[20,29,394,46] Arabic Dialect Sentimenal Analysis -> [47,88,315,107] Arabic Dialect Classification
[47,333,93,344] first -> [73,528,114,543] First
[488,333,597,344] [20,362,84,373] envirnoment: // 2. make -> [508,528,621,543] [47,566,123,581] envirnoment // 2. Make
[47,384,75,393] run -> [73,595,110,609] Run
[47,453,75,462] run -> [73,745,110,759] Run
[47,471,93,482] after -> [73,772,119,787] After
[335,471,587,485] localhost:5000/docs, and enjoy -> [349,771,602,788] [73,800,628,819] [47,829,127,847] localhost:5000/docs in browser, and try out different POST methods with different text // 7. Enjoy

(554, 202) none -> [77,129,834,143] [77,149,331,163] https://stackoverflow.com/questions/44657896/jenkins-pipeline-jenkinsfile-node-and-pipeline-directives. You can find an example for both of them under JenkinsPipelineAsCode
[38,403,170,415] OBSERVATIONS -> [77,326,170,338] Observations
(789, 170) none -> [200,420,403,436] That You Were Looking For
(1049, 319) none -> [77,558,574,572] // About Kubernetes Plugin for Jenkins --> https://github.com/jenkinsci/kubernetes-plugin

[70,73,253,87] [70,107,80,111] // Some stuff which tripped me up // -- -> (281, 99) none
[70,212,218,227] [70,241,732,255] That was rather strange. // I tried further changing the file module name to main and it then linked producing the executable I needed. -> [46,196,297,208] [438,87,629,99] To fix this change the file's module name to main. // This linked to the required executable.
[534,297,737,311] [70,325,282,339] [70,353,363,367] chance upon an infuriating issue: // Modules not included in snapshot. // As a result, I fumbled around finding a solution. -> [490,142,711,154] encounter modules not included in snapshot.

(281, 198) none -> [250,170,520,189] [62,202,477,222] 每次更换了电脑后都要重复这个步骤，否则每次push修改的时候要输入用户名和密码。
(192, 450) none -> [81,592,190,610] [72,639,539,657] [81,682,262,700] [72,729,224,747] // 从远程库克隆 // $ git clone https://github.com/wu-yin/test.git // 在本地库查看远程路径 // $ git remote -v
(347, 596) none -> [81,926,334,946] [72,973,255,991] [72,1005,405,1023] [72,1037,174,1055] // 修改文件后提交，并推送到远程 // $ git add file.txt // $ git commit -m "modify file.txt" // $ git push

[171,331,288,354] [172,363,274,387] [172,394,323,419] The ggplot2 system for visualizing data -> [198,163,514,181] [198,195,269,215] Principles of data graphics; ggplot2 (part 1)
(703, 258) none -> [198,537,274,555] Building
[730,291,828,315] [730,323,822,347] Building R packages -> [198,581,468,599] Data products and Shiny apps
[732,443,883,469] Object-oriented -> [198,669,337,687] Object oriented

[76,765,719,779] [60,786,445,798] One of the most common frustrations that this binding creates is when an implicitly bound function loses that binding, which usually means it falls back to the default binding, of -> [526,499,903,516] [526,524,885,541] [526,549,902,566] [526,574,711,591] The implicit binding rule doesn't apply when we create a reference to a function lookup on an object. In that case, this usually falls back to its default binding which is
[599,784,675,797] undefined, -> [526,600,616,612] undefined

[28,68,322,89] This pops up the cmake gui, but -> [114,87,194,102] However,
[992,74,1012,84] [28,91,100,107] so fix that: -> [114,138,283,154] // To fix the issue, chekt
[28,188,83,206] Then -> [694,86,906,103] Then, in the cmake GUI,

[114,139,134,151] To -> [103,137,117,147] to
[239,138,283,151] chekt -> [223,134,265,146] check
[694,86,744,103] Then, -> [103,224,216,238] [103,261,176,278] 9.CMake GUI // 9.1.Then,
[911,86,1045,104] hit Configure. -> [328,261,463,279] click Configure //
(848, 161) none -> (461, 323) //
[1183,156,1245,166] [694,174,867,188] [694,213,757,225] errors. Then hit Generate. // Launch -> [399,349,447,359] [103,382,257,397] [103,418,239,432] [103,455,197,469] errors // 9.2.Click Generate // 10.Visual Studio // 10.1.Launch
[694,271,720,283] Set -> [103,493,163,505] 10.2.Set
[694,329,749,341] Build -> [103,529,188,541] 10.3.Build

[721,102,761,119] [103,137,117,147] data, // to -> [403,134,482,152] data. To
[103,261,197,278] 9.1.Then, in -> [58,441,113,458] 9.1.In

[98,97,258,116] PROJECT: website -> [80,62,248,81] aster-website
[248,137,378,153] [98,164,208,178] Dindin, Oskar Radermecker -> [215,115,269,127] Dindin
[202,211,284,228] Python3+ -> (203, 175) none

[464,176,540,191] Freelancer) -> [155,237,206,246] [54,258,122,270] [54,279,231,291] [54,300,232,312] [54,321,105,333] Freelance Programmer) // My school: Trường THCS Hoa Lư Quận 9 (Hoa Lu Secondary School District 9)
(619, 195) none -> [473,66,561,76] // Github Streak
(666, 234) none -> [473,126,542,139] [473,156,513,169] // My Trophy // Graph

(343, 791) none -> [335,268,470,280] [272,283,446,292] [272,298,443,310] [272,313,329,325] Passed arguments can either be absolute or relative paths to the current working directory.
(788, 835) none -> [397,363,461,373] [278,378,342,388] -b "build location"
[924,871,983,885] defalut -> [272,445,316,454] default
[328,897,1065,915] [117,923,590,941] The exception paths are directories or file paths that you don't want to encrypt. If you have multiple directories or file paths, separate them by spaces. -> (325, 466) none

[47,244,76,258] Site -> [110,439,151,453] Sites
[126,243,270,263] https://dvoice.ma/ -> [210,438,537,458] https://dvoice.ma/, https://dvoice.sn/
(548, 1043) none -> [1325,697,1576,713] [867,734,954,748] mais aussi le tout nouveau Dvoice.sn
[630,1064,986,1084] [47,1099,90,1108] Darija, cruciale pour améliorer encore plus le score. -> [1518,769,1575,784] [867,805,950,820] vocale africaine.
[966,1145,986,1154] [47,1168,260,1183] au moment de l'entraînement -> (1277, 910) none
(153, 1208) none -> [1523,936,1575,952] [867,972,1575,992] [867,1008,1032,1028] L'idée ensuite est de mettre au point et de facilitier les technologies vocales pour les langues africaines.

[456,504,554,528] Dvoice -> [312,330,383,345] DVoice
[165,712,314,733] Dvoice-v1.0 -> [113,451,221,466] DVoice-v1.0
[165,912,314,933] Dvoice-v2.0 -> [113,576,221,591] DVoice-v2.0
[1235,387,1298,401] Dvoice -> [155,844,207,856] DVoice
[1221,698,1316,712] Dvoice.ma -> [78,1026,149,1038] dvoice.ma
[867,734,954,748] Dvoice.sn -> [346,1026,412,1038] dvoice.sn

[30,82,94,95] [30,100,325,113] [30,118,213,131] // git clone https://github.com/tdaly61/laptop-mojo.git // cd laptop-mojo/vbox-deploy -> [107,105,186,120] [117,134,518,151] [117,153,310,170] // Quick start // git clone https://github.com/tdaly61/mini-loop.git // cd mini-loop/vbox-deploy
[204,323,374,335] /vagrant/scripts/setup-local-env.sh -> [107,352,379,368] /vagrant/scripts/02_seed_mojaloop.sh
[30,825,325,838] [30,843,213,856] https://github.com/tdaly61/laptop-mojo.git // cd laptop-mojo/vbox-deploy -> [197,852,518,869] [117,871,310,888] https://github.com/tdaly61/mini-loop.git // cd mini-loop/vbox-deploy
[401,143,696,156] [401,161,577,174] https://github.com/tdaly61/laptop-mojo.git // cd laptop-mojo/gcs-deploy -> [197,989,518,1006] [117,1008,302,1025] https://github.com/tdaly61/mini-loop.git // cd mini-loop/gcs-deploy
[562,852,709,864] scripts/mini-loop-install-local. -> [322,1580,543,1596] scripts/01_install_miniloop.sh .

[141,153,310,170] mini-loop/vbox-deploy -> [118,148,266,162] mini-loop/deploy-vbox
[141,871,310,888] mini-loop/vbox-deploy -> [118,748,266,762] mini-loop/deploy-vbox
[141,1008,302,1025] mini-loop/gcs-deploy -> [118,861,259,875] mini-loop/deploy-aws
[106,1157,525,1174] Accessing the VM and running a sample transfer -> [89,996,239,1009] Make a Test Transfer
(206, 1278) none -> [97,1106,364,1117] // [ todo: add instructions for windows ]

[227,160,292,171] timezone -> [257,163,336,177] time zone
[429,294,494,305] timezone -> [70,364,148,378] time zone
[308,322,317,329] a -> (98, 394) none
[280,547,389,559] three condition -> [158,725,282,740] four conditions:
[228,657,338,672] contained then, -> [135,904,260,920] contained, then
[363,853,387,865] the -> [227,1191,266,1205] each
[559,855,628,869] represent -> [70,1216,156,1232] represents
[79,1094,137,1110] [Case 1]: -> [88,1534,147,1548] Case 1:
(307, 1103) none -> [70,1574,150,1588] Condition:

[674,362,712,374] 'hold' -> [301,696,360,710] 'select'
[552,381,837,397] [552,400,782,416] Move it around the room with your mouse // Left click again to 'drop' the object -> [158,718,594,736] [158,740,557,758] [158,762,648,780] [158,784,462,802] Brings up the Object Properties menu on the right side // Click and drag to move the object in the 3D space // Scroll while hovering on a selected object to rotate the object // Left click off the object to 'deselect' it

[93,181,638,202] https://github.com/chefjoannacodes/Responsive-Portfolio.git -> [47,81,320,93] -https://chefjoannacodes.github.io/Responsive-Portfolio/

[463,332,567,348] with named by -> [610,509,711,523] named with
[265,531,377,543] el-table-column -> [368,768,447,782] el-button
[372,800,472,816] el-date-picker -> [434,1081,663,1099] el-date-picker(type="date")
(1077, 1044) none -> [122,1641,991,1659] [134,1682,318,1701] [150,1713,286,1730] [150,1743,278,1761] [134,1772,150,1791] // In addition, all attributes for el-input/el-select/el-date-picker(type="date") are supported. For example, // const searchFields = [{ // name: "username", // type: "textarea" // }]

□ □ □ □ □

**Instructions for the task**
Starting from the line that contains "[674,362,712,374] 'hold' ->", reproduce each line of the data exactly through the last one.

**Solution for this task**
[674,362,712,374] 'hold' -> [301,696,360,710] 'select'
[552,381,837,397] [552,400,782,416] Move it around the room with your mouse // Left click again to 'drop' the object -> [158,718,594,736] [158,740,557,758] [158,762,648,780] [158,784,462,802] Brings up the Object Properties menu on the right side // Click and drag to move the object in the 3D space // Scroll while hovering on a selected object to rotate the object // Left click off the object to 'deselect' it

[93,181,638,202] https://github.com/chefjoannacodes/Responsive-Portfolio.git -> [47,81,320,93] -https://chefjoannacodes.github.io/Responsive-Portfolio/

[463,332,567,348] with named by -> [610,509,711,523] named with
[265,531,377,543] el-table-column -> [368,768,447,782] el-button
[372,800,472,816] el-date-picker -> [434,1081,663,1099] el-date-picker(type="date")
(1077, 1044) none -> [122,1641,991,1659] [134,1682,318,1701] [150,1713,286,1730] [150,1743,278,1761] [134,1772,150,1791] // In addition, all attributes for el-input/el-select/el-date-picker(type="date") are supported. For example, // const searchFields = [{ // name: "username", // type: "textarea" // }]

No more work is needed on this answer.